Comment les artistes de tatouage magique au Cambodge gardent leur chance

TV SHOWS 2012-2013 (épisode monté) (Mars 2019).

Anonim

Croyant à la malchance, les tatouages ​​sacrés protègent les Cambodgiens depuis des siècles. Avec des croyances profondément ancrées dans la tradition, on dit que les tatouages ​​magiques ou sak yant en khmer éloignent les mauvais esprits, évitent le danger et protègent leurs propriétaires du malheur.

En tant qu'ancienne forme d'art, les motifs complexes, qui ont chacun leur signification unique, ont été transmis de génération en génération, avec des moines ou des maîtres (des hommes qui ont perfectionné l'art des dessins en Pali et les ont transmis aux autres). les modèles sur ceux qui en avaient besoin.

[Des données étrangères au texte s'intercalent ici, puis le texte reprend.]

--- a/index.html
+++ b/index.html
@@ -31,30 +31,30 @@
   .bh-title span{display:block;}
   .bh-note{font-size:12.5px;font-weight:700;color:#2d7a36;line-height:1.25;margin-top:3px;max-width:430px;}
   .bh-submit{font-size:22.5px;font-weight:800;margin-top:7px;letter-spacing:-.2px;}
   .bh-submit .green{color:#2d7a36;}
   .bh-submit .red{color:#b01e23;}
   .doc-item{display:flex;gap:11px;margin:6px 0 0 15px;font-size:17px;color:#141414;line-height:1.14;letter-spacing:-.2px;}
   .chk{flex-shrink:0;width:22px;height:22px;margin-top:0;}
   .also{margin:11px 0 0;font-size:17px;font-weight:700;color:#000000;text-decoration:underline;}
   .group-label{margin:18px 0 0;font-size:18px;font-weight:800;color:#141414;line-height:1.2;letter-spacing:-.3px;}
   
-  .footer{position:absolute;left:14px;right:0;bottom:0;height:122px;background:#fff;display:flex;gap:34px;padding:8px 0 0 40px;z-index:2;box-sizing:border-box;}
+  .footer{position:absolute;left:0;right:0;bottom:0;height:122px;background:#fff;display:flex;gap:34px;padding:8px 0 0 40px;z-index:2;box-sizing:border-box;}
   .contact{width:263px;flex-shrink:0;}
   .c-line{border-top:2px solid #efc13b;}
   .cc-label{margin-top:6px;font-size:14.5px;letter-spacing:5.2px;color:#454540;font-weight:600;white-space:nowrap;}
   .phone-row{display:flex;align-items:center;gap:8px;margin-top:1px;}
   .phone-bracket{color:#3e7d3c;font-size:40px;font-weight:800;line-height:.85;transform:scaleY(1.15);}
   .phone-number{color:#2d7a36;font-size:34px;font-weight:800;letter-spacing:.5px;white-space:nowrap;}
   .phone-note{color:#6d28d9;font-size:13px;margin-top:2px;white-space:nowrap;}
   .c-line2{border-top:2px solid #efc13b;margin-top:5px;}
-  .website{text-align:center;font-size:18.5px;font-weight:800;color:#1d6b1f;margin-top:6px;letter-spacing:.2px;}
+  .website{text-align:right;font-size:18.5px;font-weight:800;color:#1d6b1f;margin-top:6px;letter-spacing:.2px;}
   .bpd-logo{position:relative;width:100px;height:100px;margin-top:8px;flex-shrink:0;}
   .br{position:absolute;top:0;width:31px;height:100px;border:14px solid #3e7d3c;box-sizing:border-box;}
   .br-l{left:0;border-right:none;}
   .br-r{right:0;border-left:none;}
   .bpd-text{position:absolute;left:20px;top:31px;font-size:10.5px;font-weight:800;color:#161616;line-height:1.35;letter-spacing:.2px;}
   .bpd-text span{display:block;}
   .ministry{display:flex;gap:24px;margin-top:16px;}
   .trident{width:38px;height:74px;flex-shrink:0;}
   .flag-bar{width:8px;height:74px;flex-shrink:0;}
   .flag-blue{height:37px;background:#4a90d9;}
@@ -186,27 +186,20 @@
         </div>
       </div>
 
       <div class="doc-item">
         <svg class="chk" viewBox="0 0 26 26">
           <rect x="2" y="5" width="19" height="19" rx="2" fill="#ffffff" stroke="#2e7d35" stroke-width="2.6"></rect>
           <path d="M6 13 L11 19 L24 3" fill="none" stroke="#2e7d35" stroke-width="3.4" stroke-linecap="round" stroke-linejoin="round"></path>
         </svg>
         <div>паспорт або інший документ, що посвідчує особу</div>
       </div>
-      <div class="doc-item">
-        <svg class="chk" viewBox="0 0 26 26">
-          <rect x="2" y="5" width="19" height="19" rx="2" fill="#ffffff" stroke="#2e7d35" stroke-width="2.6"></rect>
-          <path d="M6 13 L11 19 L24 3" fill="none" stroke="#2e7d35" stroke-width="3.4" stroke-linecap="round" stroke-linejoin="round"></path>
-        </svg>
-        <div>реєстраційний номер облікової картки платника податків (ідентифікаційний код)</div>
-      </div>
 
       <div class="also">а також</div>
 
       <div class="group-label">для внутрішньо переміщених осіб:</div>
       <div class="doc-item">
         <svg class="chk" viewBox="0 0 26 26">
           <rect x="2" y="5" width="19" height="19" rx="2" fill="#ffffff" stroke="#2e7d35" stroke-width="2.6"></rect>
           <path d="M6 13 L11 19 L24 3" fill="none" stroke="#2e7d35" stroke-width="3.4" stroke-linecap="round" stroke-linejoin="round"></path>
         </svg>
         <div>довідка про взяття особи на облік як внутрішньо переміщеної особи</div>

Cependant, comme pour tous les arts traditionnels au Cambodge, cette forme d'art spéciale a été pratiquement anéantie avec les Khmers rouges, car les artistes ont été ciblés pendant leur règne de 1975 à 1979.

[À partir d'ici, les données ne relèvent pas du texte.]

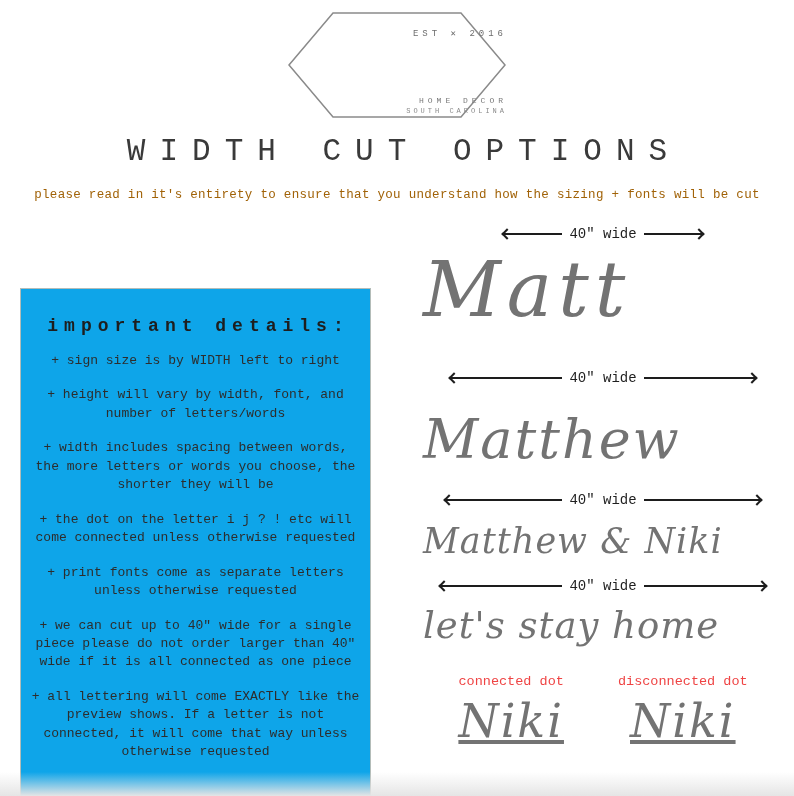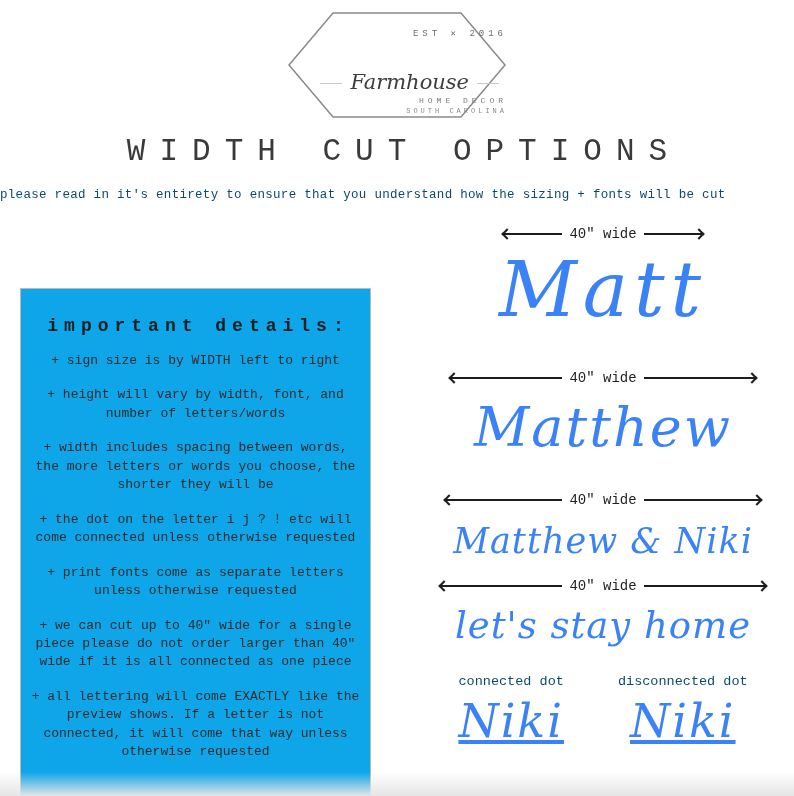--- a/index.html
+++ b/index.html
@@ -52,21 +52,22 @@
 
   
   .page-title {
     position: absolute; left: 0; right: 0; top: 134px;
     text-align: center;
     font-size: 31px; letter-spacing: 14px; color: #3a3a3a;
     white-space: nowrap; text-indent: 14px;
   }
   .page-subtitle {
     position: absolute; left: 0; right: 0; top: 188px;
-    font-size: 12.5px; color: #0c4a6e; letter-spacing: 0.3px;
+    text-align: center;
+    font-size: 12.5px; color: #a16207; letter-spacing: 0.3px;
     white-space: nowrap;
   }
 
   
   .details-panel {
     position: absolute; left: 20px; top: 252px;
     width: 351px; height: 566px;
     background: #0ea5e9;
     border: 1px solid #b3bcb8;
     box-sizing: border-box;
@@ -112,53 +113,51 @@
   .arrow-line.right::before {
     content: ""; position: absolute; right: 0; top: -3.5px;
     width: 8px; height: 8px; box-sizing: border-box;
     border-right: 2px solid #1d1d1d; border-top: 2px solid #1d1d1d;
     transform: rotate(45deg);
   }
 
   .script {
     font-family: "DejaVu Serif", serif;
     font-style: italic;
-    color: #3b82f6;
-    text-align: center;
+    color: #737373;
     white-space: nowrap;
   }
   .script-1 { font-size: 76px; line-height: 1.05; letter-spacing: 6px; }
   .script-2 { font-size: 54px; line-height: 1.05; letter-spacing: 2px; }
   .script-3 { font-size: 35px; line-height: 1.1; letter-spacing: 1px; }
   .script-4 { font-size: 37px; line-height: 1.1; letter-spacing: 1px; }
   .script-5 { font-size: 46px; line-height: 1.05; letter-spacing: 2px; }
 
   .dot-row {
     display: flex; justify-content: center; gap: 54px;
   }
   .dot-col { text-align: center; }
-  .dot-label { font-size: 13.5px; color: #0c4a6e; }
+  .dot-label { font-size: 13.5px; color: #ef4444; }
   .dot-col .script { margin-top: 8px; text-decoration: underline; }
 
   .bottom-fade {
     position: absolute; left: 0; right: 0; bottom: 0; height: 24px;
     background: linear-gradient(rgba(230,230,230,0), #e5e5e5);
   }
 </style>
 </head>
 <body>
 
 <div id="canvas">
 
   <div class="logo">
     <svg class="hex" width="220" height="110" viewBox="0 0 220 110">
       <polygon points="2,55 46,3 174,3 218,55 174,107 46,107" fill="none" stroke="#8a8a8a" stroke-width="1.5"></polygon>
     </svg>
     <div class="logo-est">EST ✕ 2016</div>
-    <div class="logo-script">Farmhouse</div>
     <div class="logo-tagline">HOME DECOR</div>
     <div class="logo-location">SOUTH CAROLINA</div>
   </div>
 
   <div class="page-title">WIDTH CUT OPTIONS</div>
   <div class="page-subtitle">please read in it's entirety to ensure that you understand how the sizing + fonts will be cut</div>
 
   <div class="details-panel">
     <div class="details-heading">important details:</div>
     <p class="details-item">+ sign size is by WIDTH left to right</p>
@@ -180,21 +179,21 @@
       </div>
       <div class="script script-1" style="margin-top: 8px;">Matt</div>
     </div>
 
     <div class="example-row" style="top: 148px;">
       <div class="dim-row" style="width: 306px;">
         <span class="arrow-line left"></span>
         <span class="dim-label">40" wide</span>
         <span class="arrow-line right"></span>
       </div>
-      <div class="script script-2" style="margin-top: 14px;">Matthew</div>
+      <div class="script script-2" style="margin-top: 26px;">Matthew</div>
     </div>
 
     <div class="example-row" style="top: 270px;">
       <div class="dim-row" style="width: 316px;">
         <span class="arrow-line left"></span>
         <span class="dim-label">40" wide</span>
         <span class="arrow-line right"></span>
       </div>
       <div class="script script-3" style="margin-top: 14px;">Matthew &amp; Niki</div>
     </div>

Quelques-uns ayant survécu au régime de Pol Pot, l'art du tatouage est aujourd'hui ravivé pour pouvoir survivre pendant de nombreuses générations.

Sak yant est traditionnellement réalisé en utilisant une aiguille de bambou pour graver les motifs dans la peau, qui sont généralement des lignes de script, des motifs géométriques et / ou des formes animales entrelacées d'images bouddhistes et animistes. Les tatouages ​​sont choisis pour l'individu par l'artiste et apportent avec eux différentes actions, de l'esquive des balles à l'évitement de l'esprit d'un parent.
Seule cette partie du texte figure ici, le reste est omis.